Августин поясняет, что «при переводе Слова, Которым сотворён мир, через ничто и при выведении его из молчания, отделяющего звуки, буквы и слова тварного мира друг от друга, искажается мысль, ибо мысль не превращается в. звук, но оставаясь сама в себе целой, принимает форму звучащего слова, которым пролагает себе путь к слуху, не позоря себя изменением» (со1. т. е. колонка, 24) [8, с. 228]. Любая попытка остановить процесс искажения реальности посредством мысли, слова и вещи оборачивается новым витком урезания, секвестирования окружающего человека мира. «Истолковывать — значит обеднять, иссушать мир ради того, чтобы учредить призрачный мир "смыслов"», полагает С. Сонтаг [6, с. 56]. В этом плане создать вещь и означает обеднить, иссушить, обескровить реальность.
Вместе с тем вещь как оформленная материя, несущая в себе часть реальности, выражает своё неискоренимое родство с миром первичных сущностей, той «сырой», бесформенной и безмолвной изначальной субстанции, из которой всё и было создано. Удерживая в себе эти примордиальные (первозданные) свойства природной стихии, вещь не только выражает свою укоренённость в ничто, но также свою скрытость, недоступность и непознаваемость.
Вспоминаются слова поэта:
Что знаем мы о стуле, окромя,
того, что было сказано в пылу
полемики? — что всеми четырьмя
стоит он, точно стол ваш, на полу?
Но стол есть плоскость, режущая грудь.
А стул ваш вертикальностью берёт.
Стул может встать, чтоб лампочку ввернуть,
на стол. Но никогда наоборот.
И, вниз пыльцой, переплетённый стебель
вмиг озарит всю остальную мебель.
И. А. Бродский
Лишь обретая форму, соответствуя своему назначению, становясь знаком и включаясь в коммуникацию с другими объектами, предметно оформленная материя начинает вещать и раскрывать свои семантические значения. В этом случае необходимы культурные контексты, в которых вещь размещается и в соответствии с которыми функционирует. Как отмечают С. С. Неретина и А. П. Огурцов, «Оттого и сотворённая вещь. несёт на себе след ничто, из которого творился мир. Поэтому такую вещь можно определить только относительно задачи, которую ставит в каждом отдельном случае исследователь. Такая вещь сама по себе может и не употребляться для обозначения чего-либо, и служить знаком другой вещи» [8, с. 228].

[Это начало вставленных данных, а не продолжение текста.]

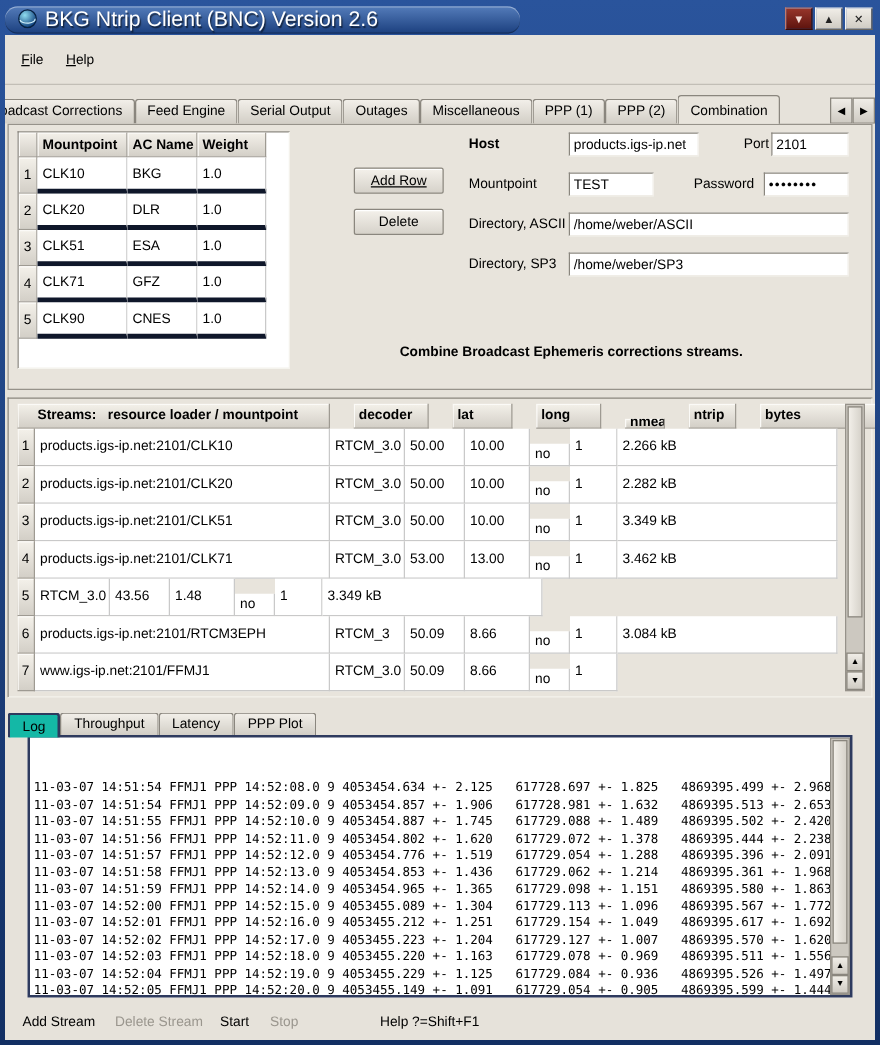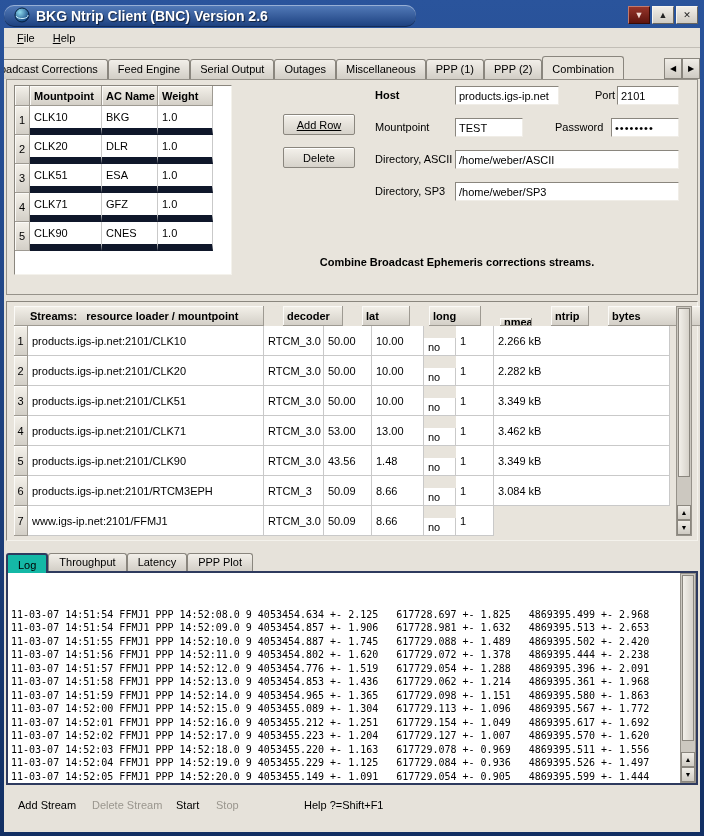--- a/index.html
+++ b/index.html
@@ -13,7 +13,7 @@
   .title-capsule { display:flex; align-items:center; gap:6px; width:412px; height:22px;
     background:linear-gradient(#547cba,#1b3f7e); border-radius:10px; padding:0 10px;
     box-shadow:inset 0 1px 0 rgba(255,255,255,.4), inset 0 -1px 0 rgba(0,0,0,.3); }
-  .title-text { color:#fff; font-weight:bold; font-size:14px; text-shadow:1px 1px 1px rgba(0,0,0,.6); white-space:nowrap; }
+  .title-text { color:#fff; font-weight:normal; font-size:17px; text-shadow:1px 1px 1px rgba(0,0,0,.6); white-space:nowrap; }
   .win-buttons { position:absolute; right:2px; top:2px; display:flex; gap:2px; }
   .win-btn { width:22px; height:18px; text-align:center; line-height:16px; font-size:9px; cursor:default;
     background:linear-gradient(#f0ede7,#cfcbc3); border:1px solid; border-color:#f6f4ef #6a665e #6a665e #f6f4ef; color:#222; }

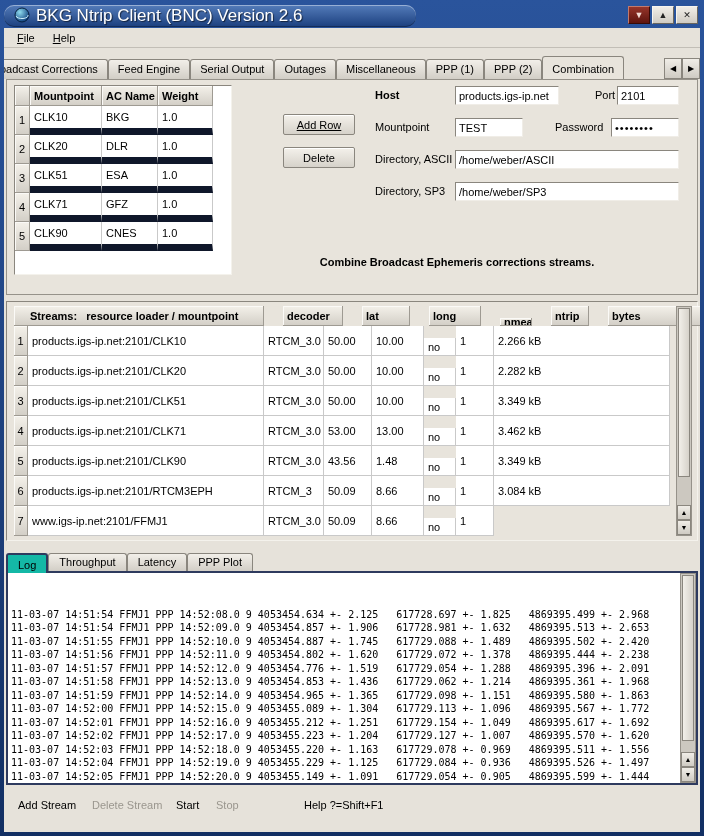--- a/index.html
+++ b/index.html
@@ -22,7 +22,7 @@
   
   .content { flex:1; background:#e6e2da; display:flex; flex-direction:column; overflow:hidden; }
 
-  .menubar { height:20px; display:flex; align-items:center; padding:0 4px; border-bottom:1px solid #c2beb6; }
+  .menubar { height:41px; display:flex; align-items:center; padding:0 4px; border-bottom:1px solid #c2beb6; }
   .menu-item { display:inline-block; padding:3px 9px; }
   .menu-item::first-letter { text-decoration:underline; }
 

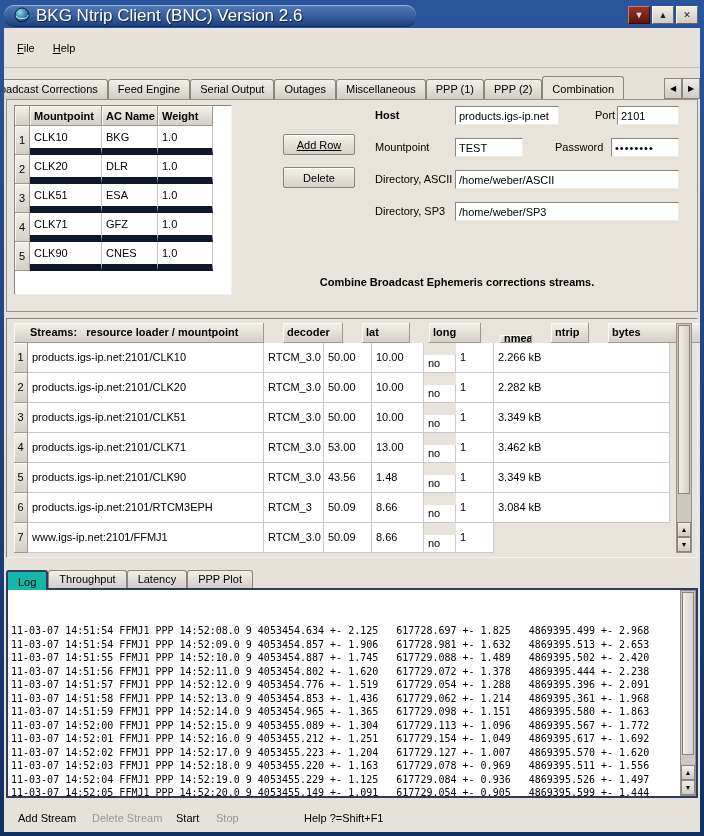--- a/index.html
+++ b/index.html
@@ -46,7 +46,7 @@
   .cnum { width:15px; flex:0 0 15px; display:flex; align-items:center; justify-content:center;
     background:linear-gradient(#f4f1ea,#d3cfc7); border-right:1px solid #9e9a92; border-bottom:1px solid #9e9a92;
     box-shadow:inset 1px 1px 0 #fbfaf7; }
-  .cc { display:flex; align-items:center; padding:0 4px; border-right:1px solid #c9c9c9; border-bottom:7px solid #0f172a; background:#fff; overflow:hidden; white-space:nowrap; }
+  .cc { display:flex; align-items:center; padding:0 4px; border-right:1px solid #c9c9c9; border-bottom:4px solid #0f172a; background:#fff; overflow:hidden; white-space:nowrap; }
   .chead .cc { background:linear-gradient(#f4f1ea,#d3cfc7); border-right:1px solid #9e9a92; border-bottom:1px solid #9e9a92;
     box-shadow:inset 1px 1px 0 #fbfaf7; font-weight:bold; }
   .w1 { width:72px; flex:0 0 72px; } .w2 { width:56px; flex:0 0 56px; } .w3 { width:55px; flex:0 0 55px; }

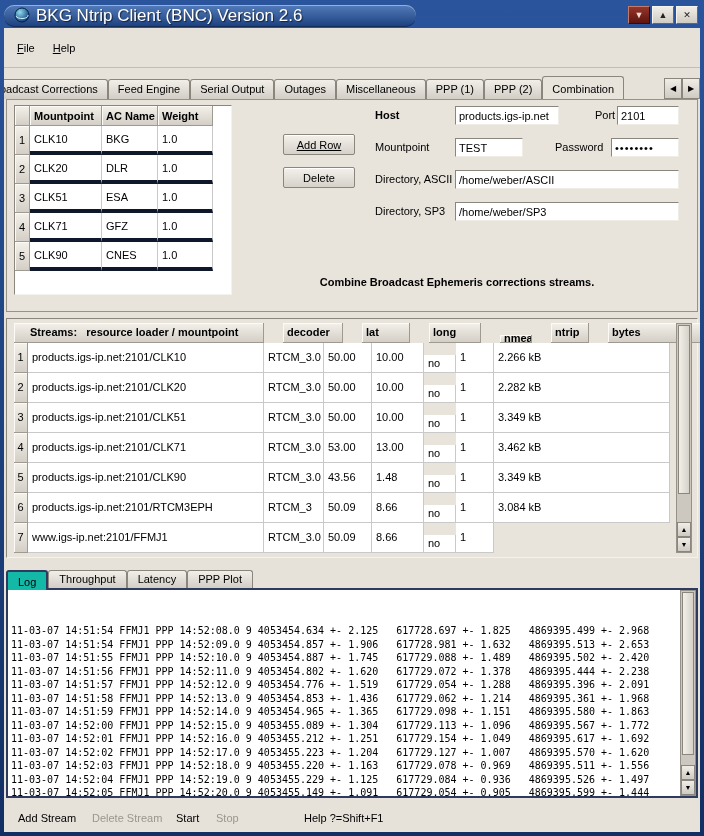--- a/index.html
+++ b/index.html
@@ -279,7 +279,6 @@
           </div>
             <div class="srow">
             <div class="snum">5</div>
-            <div class="sc sname">products.igs-ip.net:2101/CLK90</div>
             <div class="sc sdec">RTCM_3.0</div>
             <div class="sc slat">43.56</div>
             <div class="sc slong">1.48</div>

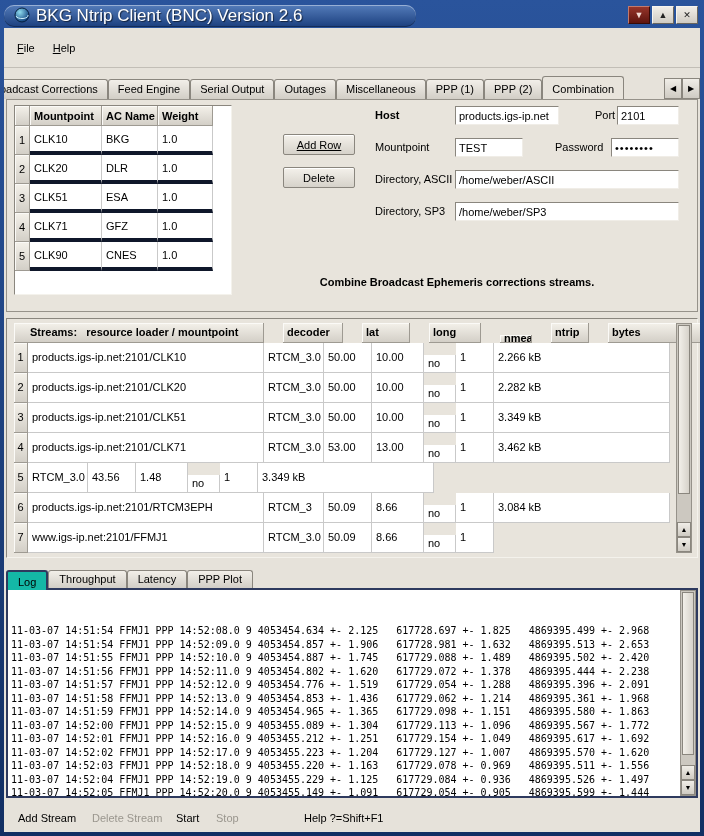--- a/index.html
+++ b/index.html
@@ -98,7 +98,7 @@
   .ltab { height:18px; padding:2px 10px 0; background:linear-gradient(#f2efe9,#d2cec6); border:1px solid #8a867e; border-bottom:none;
     border-radius:3px 3px 0 0; white-space:nowrap; }
   .ltab.active { height:20px; padding-top:4px; background:#14b8a6; position:relative; z-index:2; margin-bottom:-2px; border-color:#2e3a5e; border-width:2px 2px 0; }
-  .logframe { margin:0 2px; height:214px; border:2px solid #2e3a5e; background:#fff; position:relative; overflow:hidden; }
+  .logframe { margin:0 18px; height:214px; border:2px solid #2e3a5e; background:#fff; position:relative; overflow:hidden; }
   .loglines { position:absolute; left:3px; top:-6px; right:18px; font:10px/13.5px "DejaVu Sans Mono", monospace; white-space:pre; }
   .l-sb { top:0; right:0; bottom:0; }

Амбивалентная природа вещи пронизывает все её антропологические свойства, весь её жизненный цикл в культуре, когда спасение оборачивается опасностью, порядок — хаосом, созидание — разрушением, свобода — порабощением, красота — безобразием и пр. В «затылок» каждой вещи дышит Ничто, тяга к тому первозданному, из чего когда-то она была создана. В этом можно видеть путь от власти над вещью к неподвластно-сти вещи. «Вещественное возрастание мира и всё прогрессирующая подвластность вещей человеку создают новую опасность — человек оказывается перед лицом того, что ему неподвластно и от него не зависит, перед своего рода "малым" Ничто, требующим вопрошания о спасении» [11, с. 80].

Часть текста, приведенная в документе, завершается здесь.